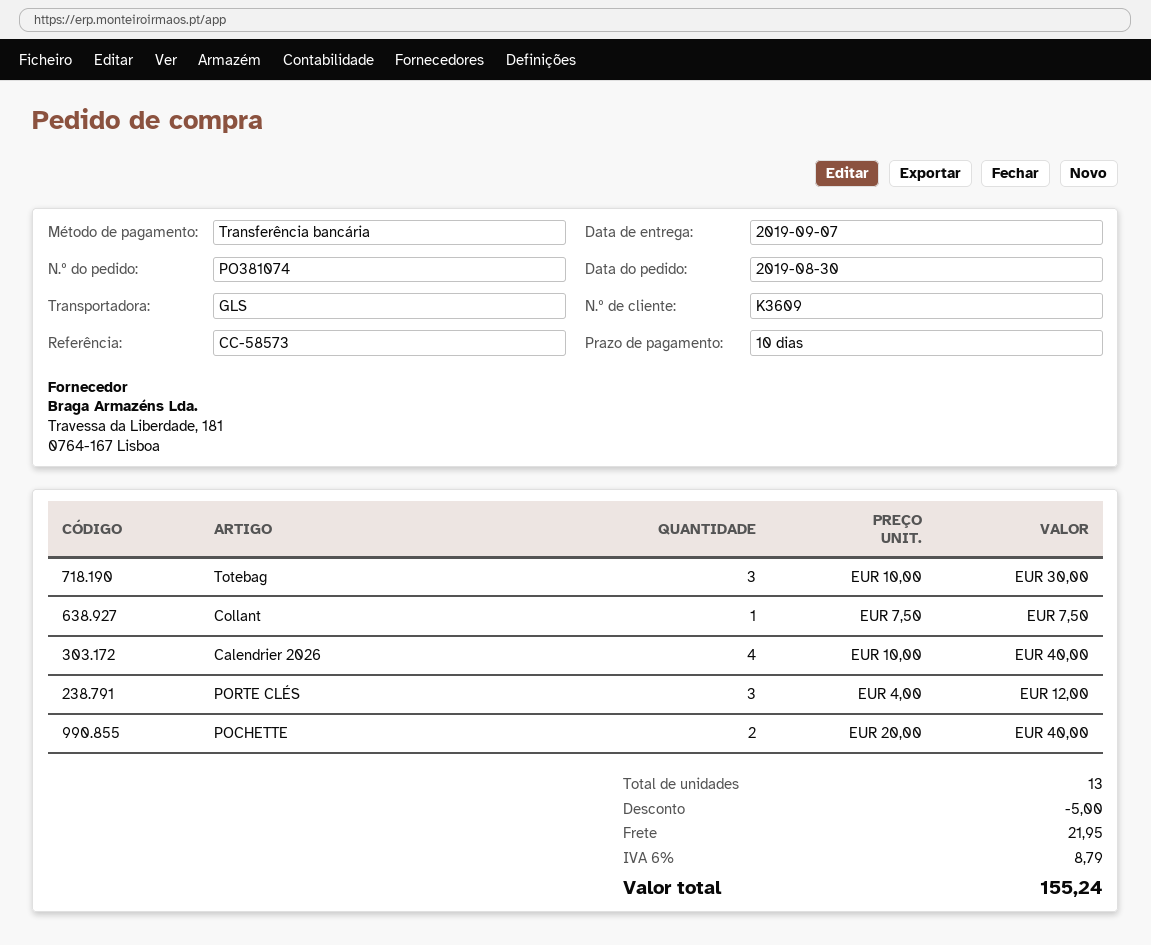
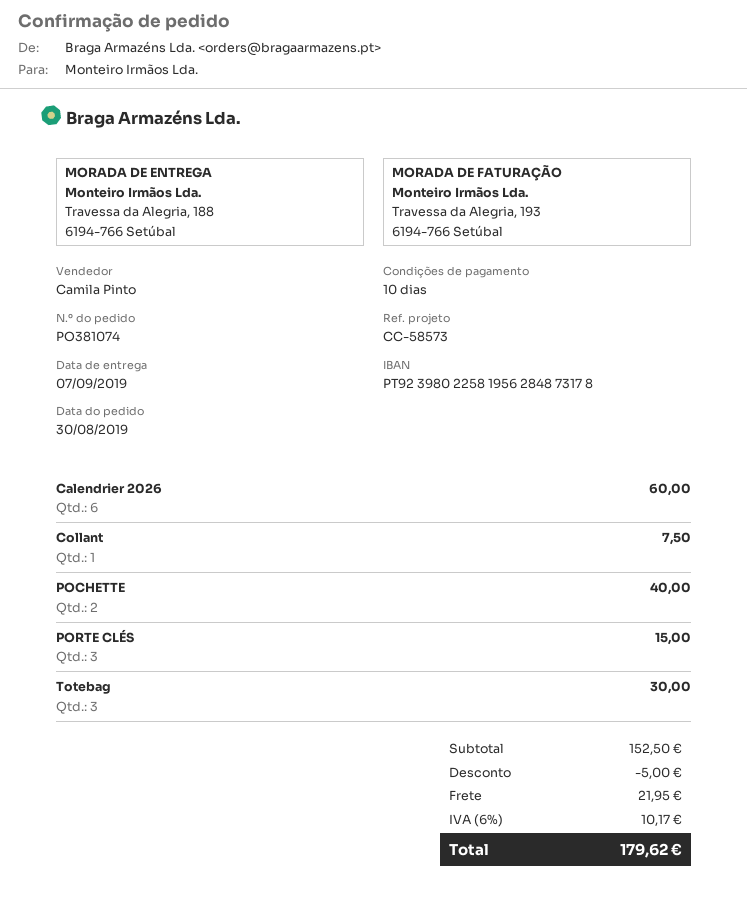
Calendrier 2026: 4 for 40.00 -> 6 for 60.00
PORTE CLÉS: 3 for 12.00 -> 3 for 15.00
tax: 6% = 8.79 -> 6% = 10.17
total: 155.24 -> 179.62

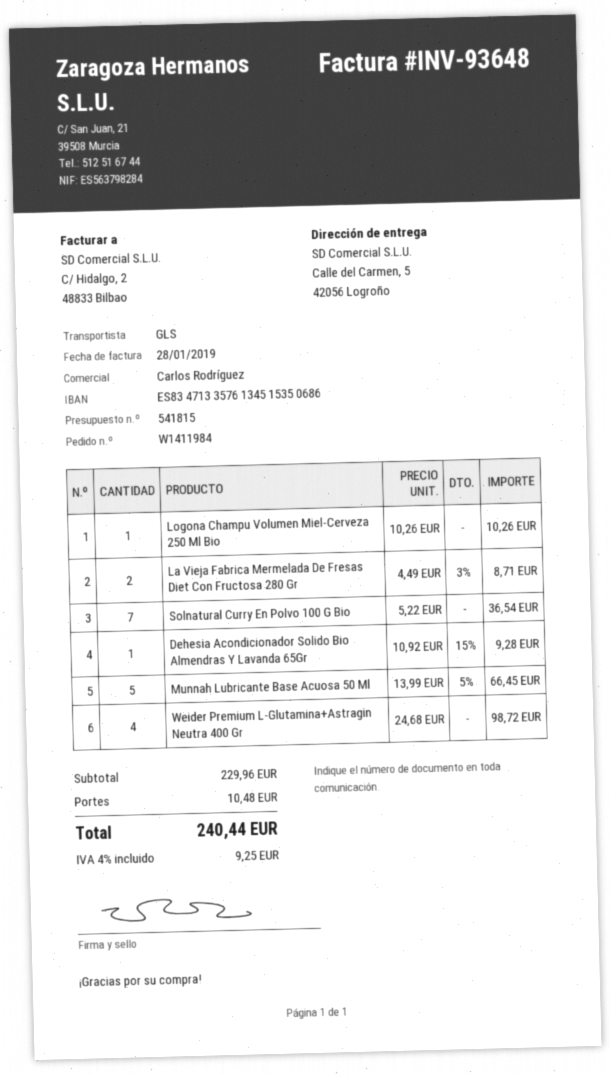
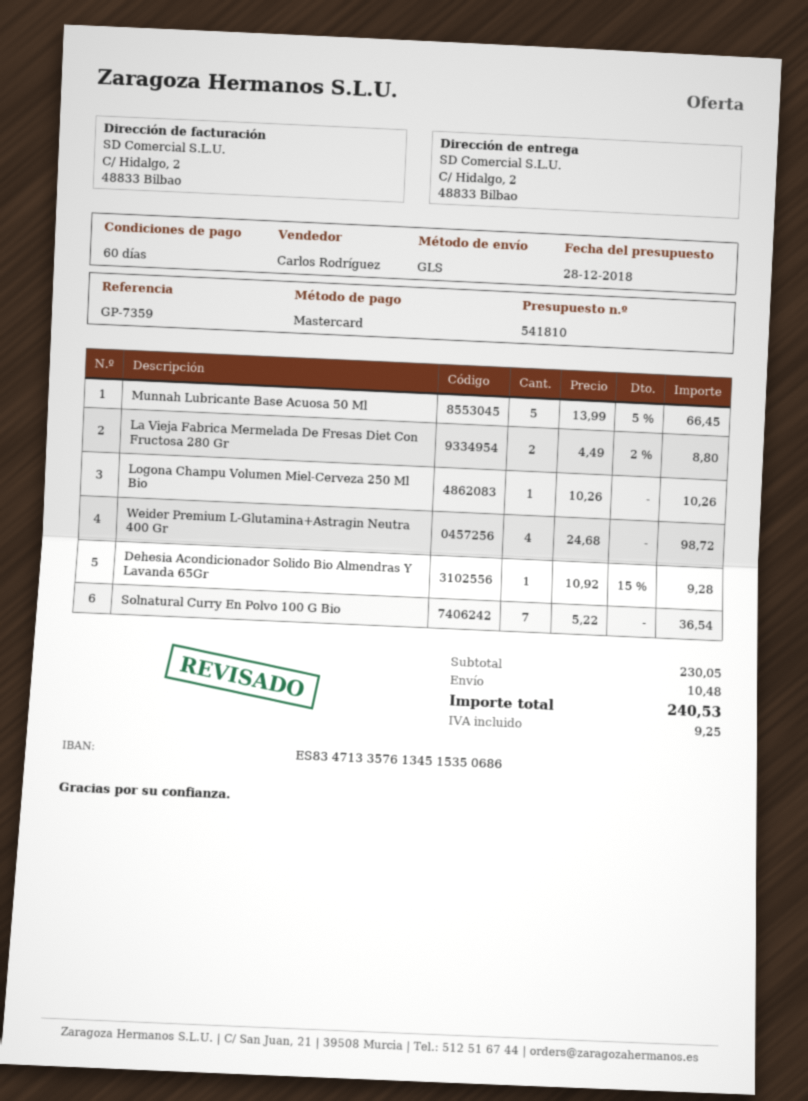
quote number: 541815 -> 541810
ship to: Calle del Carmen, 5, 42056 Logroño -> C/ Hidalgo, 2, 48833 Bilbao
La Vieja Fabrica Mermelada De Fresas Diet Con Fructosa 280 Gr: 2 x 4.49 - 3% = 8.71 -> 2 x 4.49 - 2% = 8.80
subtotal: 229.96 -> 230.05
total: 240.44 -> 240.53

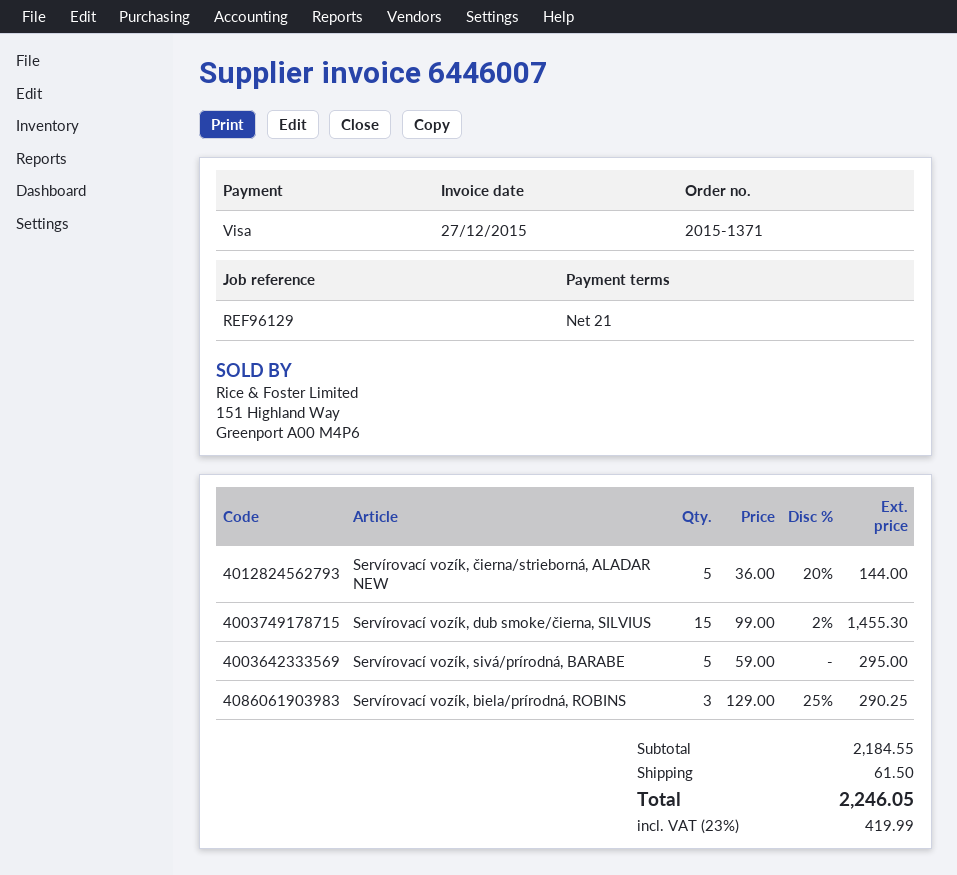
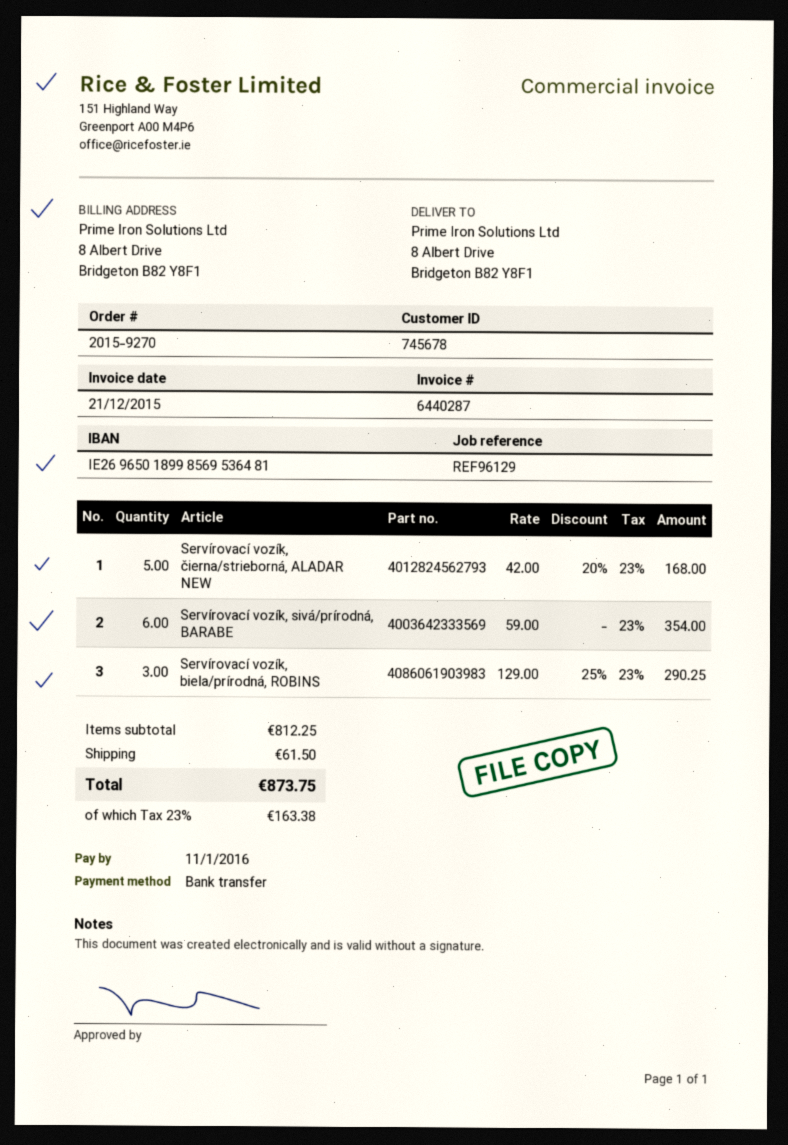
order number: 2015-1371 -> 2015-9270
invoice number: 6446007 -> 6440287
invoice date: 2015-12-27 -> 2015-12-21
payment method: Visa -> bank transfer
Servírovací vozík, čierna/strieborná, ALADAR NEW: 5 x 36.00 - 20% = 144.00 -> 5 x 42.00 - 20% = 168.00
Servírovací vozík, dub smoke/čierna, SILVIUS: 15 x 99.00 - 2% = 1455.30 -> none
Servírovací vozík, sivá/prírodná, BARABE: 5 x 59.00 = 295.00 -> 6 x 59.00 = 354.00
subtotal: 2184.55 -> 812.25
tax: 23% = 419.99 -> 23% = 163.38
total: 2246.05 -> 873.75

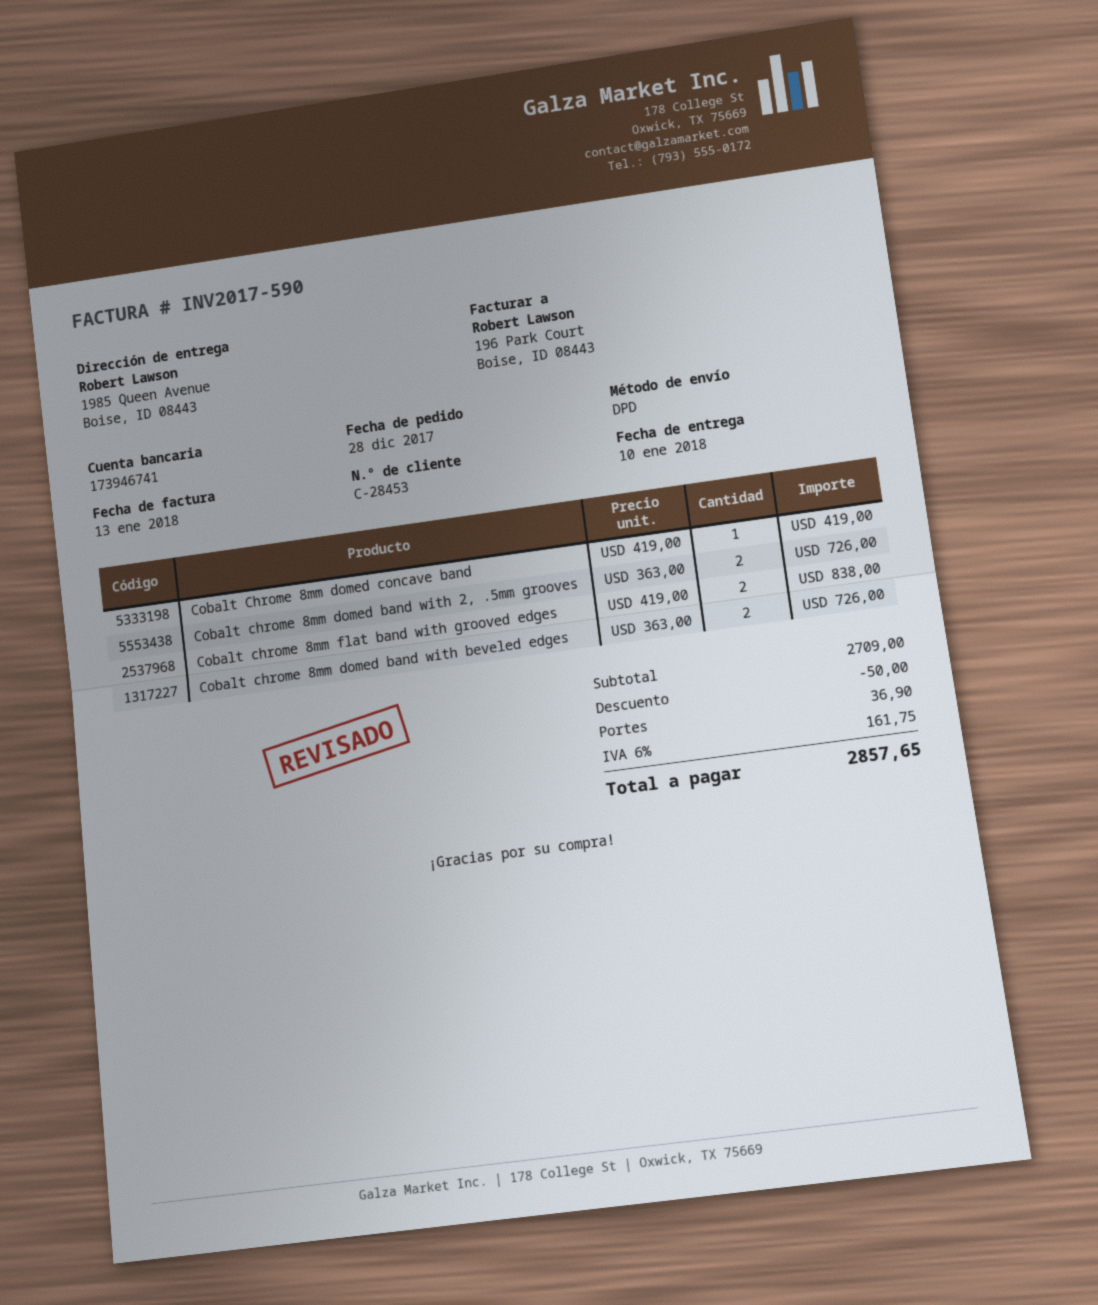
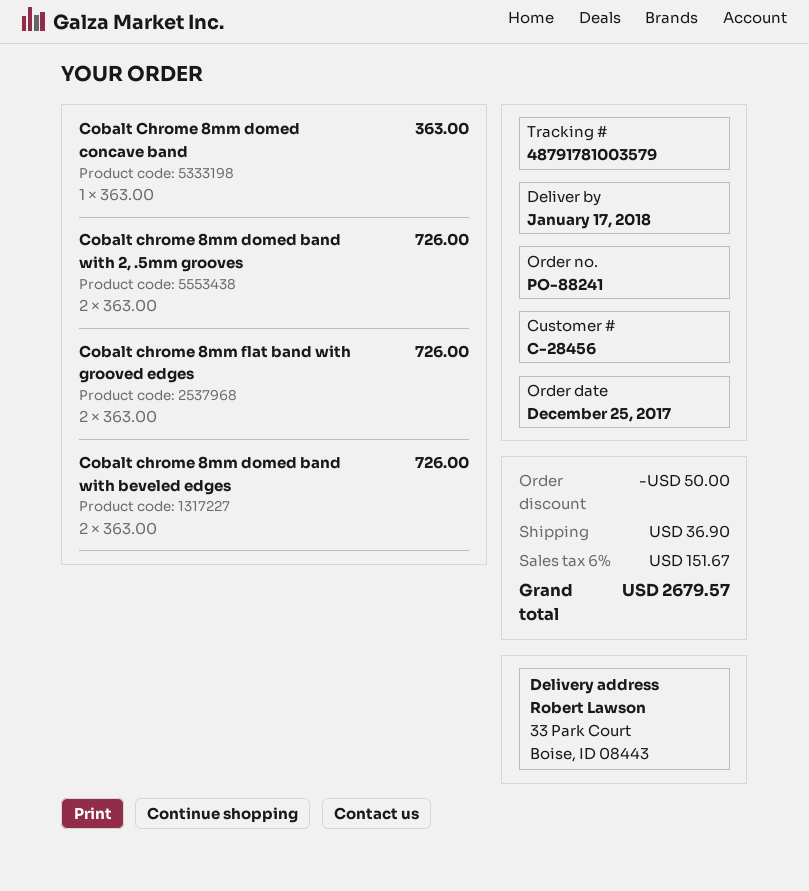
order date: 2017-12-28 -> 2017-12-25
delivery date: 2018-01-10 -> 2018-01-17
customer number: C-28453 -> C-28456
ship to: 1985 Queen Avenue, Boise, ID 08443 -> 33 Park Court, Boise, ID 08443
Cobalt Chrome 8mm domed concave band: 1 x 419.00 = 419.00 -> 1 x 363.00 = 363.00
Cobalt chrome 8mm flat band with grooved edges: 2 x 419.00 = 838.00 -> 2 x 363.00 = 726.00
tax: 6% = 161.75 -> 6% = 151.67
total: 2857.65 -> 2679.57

----

What is being asked » Each line with "date" in it must be identified and copied from the material.

Response box »
invoice date: 2015-12-27 -> 2015-12-21
order date: 2017-12-28 -> 2017-12-25
delivery date: 2018-01-10 -> 2018-01-17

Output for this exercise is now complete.